# Text Analysis and Sentiment Scoring Project

## Problem Statement

Requires a system to extract textual data from given URLs and perform text analysis to compute various variables. This analysis will help in understanding the sentiment, readability, and complexity of the articles, which can be valuable for content strategy, market research, and competitor analysis.

## Tasks

1. Data Extraction:
   - Read URLs from the provided 'Input.xlsx' file
   - Extract the article text from each URL, focusing only on the main content

2. Text Analysis:
   - Compute the following variables for each article:
     a. Sentiment Scores:
        - Positive Score
        - Negative Score
        - Polarity Score
        - Subjectivity Score
     b. Readability Metrics:
        - Average Sentence Length
        - Percentage of Complex Words
        - Fog Index
        - Average Number of Words Per Sentence
     c.
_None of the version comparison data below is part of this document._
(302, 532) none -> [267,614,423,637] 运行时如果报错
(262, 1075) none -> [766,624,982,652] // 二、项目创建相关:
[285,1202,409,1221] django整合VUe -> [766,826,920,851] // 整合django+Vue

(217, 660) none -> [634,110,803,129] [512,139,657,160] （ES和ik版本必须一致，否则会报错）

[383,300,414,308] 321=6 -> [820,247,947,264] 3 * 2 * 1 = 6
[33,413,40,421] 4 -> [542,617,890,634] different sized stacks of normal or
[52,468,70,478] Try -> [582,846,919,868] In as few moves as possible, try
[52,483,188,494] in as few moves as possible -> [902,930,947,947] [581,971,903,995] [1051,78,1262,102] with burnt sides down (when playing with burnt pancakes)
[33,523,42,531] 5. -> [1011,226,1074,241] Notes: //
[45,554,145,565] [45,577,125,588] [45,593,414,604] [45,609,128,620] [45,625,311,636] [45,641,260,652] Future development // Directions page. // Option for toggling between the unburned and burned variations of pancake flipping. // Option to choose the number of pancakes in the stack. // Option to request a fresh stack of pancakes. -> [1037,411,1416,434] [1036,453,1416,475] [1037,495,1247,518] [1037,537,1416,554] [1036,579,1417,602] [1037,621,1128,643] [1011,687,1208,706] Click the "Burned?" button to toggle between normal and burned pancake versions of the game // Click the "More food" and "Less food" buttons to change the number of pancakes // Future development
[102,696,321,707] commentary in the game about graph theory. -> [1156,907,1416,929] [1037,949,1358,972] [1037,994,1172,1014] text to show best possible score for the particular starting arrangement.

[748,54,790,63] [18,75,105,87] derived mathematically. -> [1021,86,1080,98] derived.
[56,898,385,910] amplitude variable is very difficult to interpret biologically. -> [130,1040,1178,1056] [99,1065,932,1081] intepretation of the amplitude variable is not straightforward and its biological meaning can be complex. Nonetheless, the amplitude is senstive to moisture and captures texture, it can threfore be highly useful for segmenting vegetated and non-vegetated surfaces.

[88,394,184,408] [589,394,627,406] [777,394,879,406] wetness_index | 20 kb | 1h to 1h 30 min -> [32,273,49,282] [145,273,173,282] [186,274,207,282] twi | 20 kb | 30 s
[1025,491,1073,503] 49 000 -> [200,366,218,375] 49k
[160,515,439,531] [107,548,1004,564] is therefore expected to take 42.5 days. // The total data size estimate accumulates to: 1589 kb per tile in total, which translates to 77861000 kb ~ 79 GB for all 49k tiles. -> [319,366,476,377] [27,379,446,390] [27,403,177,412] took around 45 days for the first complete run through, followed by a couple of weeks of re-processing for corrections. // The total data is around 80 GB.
Other Metrics:
        - Complex Word Count
        - Word Count
        - Syllable Count Per Word
        - Personal Pronouns Count
        - Average Word Length

3. Data Processing:
   - Clean the extracted text by removing stop words and irrelevant content
   - Utilize provided positive and negative word lists for sentiment analysis
   - Handle various text encodings and potential errors in file reading

4. Output Generation:
   - Compile all computed variables into a structured format
   - Generate an Excel file ('Output Data Structure.xlsx') containing the results for each analyzed URL

## Import libraries and download NLTK data

In [3]:
# Import required libraries
import pandas as pd
import requests
from bs4 import BeautifulSoup
import nltk
from nltk.tokenize import sent_tokenize, word_tokenize
import re

# Download necessary NLTK data
nltk.download('punkt', quiet=True)

print("Libraries imported and NLTK data downloaded.")

Libraries imported and NLTK data downloaded.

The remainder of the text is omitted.